■ **What you will do**: Look through the entries for the string "Mean", and copy each line that holds it.

■ **Listed records**:

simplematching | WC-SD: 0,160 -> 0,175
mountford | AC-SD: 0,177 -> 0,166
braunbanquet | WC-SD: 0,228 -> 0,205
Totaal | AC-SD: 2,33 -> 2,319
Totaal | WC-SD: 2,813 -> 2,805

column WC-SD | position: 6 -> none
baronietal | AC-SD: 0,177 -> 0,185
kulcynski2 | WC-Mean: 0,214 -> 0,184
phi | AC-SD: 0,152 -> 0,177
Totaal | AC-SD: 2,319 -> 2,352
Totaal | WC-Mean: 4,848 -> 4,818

■ **Solution to this exercise**:
kulcynski2 | WC-Mean: 0,214 -> 0,184
Totaal | WC-Mean: 4,848 -> 4,818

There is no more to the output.